» EXERCISE OBJECTIVE:
Copy nothing but the text: repeat each entry exactly and drop the images.

Edit difference data
-.-.-

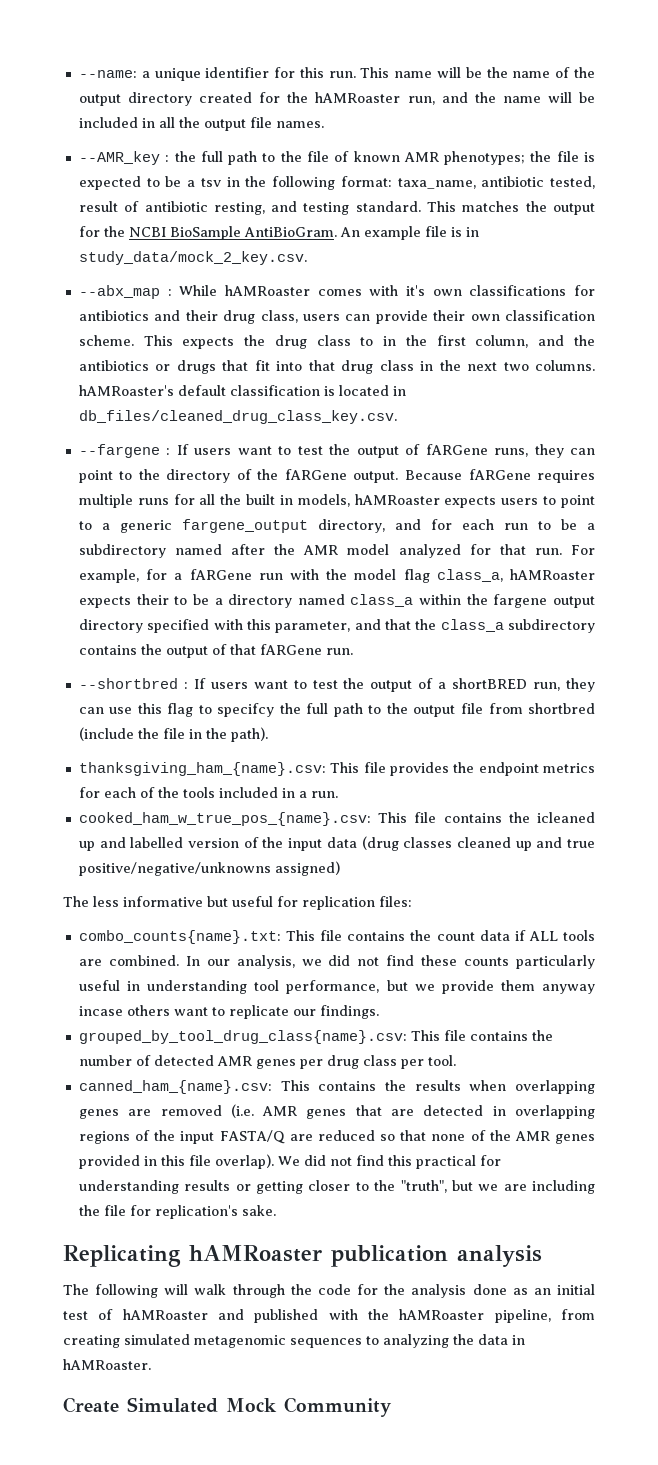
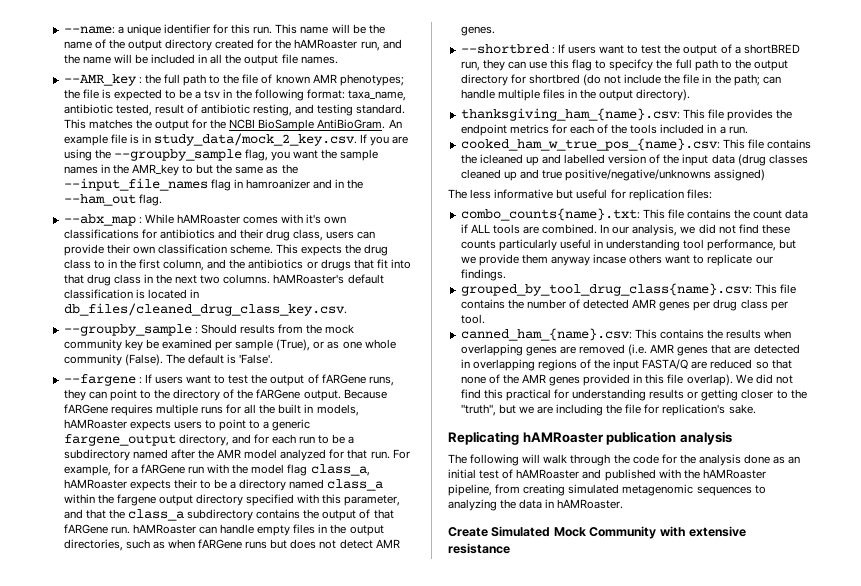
- An example file is in study_data/mock_2_key.csv.
+ An example file is in study_data/mock_2_key.csv. If you are using the --groupby_sample flag, you want the sample names in the AMR_key to but the same as the --input_file_names flag in hamroanizer and in the --ham_out flag.
+ --groupby_sample : Should results from the mock community key be examined per sample (True), or as one whole community (False). The default is 'False'.
- For example, for a fARGene run with the model flag class_a, hAMRoaster expects their to be a directory named class_a within the fargene output directory specified with this parameter, and that the class_a subdirectory contains the output of that fARGene run.
+ For example, for a fARGene run with the model flag class_a, hAMRoaster expects their to be a directory named class_a within the fargene output directory specified with this parameter, and that the class_a subdirectory contains the output of that fARGene run. hAMRoaster can handle empty files in the output directories, such as when fARGene runs but does not detect AMR genes.
- --shortbred : If users want to test the output of a shortBRED run, they can use this flag to specifcy the full path to the output file from shortbred (include the file in the path).
+ --shortbred : If users want to test the output of a shortBRED run, they can use this flag to specifcy the full path to the output directory for shortbred (do not include the file in the path; can handle multiple files in the output directory).
- Create Simulated Mock Community
+ Create Simulated Mock Community with extensive resistance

-.-.-

» ANSWER SPACE:
- An example file is in study_data/mock_2_key.csv.
+ An example file is in study_data/mock_2_key.csv. If you are using the --groupby_sample flag, you want the sample names in the AMR_key to but the same as the --input_file_names flag in hamroanizer and in the --ham_out flag.
+ --groupby_sample : Should results from the mock community key be examined per sample (True), or as one whole community (False). The default is 'False'.
- For example, for a fARGene run with the model flag class_a, hAMRoaster expects their to be a directory named class_a within the fargene output directory specified with this parameter, and that the class_a subdirectory contains the output of that fARGene run.
+ For example, for a fARGene run with the model flag class_a, hAMRoaster expects their to be a directory named class_a within the fargene output directory specified with this parameter, and that the class_a subdirectory contains the output of that fARGene run. hAMRoaster can handle empty files in the output directories, such as when fARGene runs but does not detect AMR genes.
- --shortbred : If users want to test the output of a shortBRED run, they can use this flag to specifcy the full path to the output file from shortbred (include the file in the path).
+ --shortbred : If users want to test the output of a shortBRED run, they can use this flag to specifcy the full path to the output directory for shortbred (do not include the file in the path; can handle multiple files in the output directory).
- Create Simulated Mock Community
+ Create Simulated Mock Community with extensive resistance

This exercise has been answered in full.